### WHAT YOU WILL DO:
Please repeat exactly the lines below from the one containing "Ρολοι ανδρικο χειρος" down to the one containing "total: 16117.01 -> 16506.41", both included, and nothing else.

### SOURCE RECORDS:
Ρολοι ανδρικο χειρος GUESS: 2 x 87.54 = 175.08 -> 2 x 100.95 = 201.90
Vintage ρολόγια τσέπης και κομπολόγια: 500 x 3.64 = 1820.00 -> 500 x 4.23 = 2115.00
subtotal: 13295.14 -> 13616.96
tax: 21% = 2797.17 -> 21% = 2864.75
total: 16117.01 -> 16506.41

...

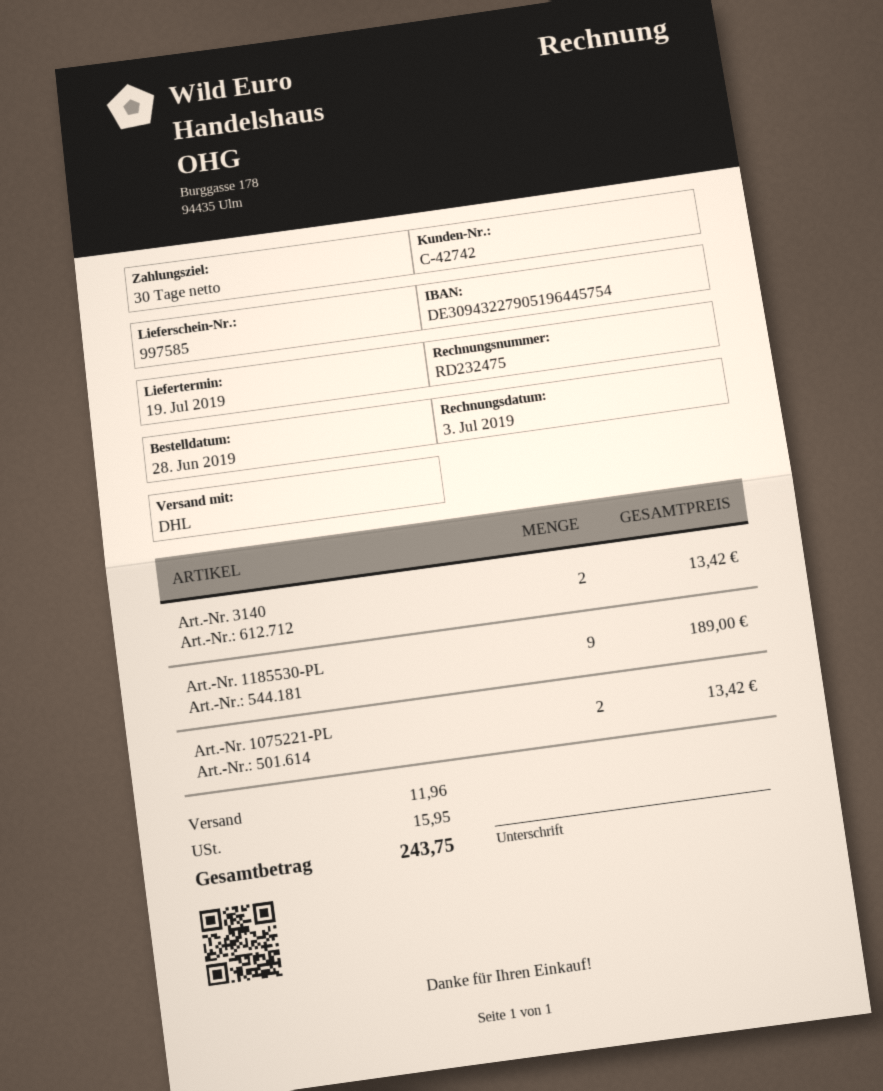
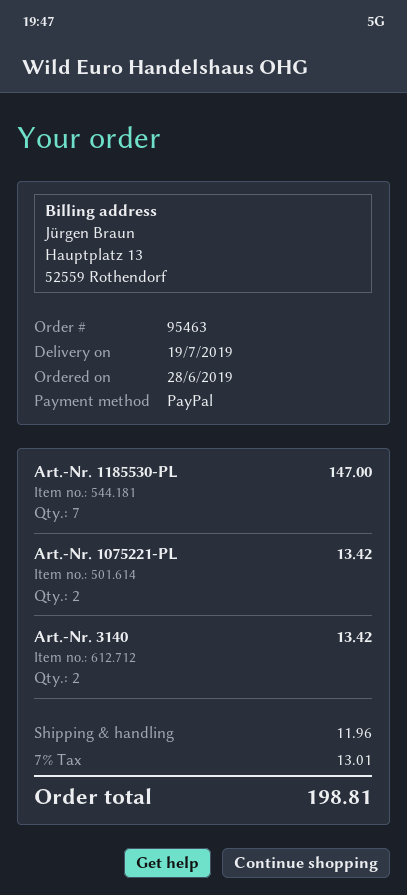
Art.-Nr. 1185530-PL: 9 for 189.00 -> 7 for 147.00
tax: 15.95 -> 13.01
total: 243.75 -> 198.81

### RESULT OF THE TASK:
Ρολοι ανδρικο χειρος GUESS: 2 x 87.54 = 175.08 -> 2 x 100.95 = 201.90
Vintage ρολόγια τσέπης και κομπολόγια: 500 x 3.64 = 1820.00 -> 500 x 4.23 = 2115.00
subtotal: 13295.14 -> 13616.96
tax: 21% = 2797.17 -> 21% = 2864.75
total: 16117.01 -> 16506.41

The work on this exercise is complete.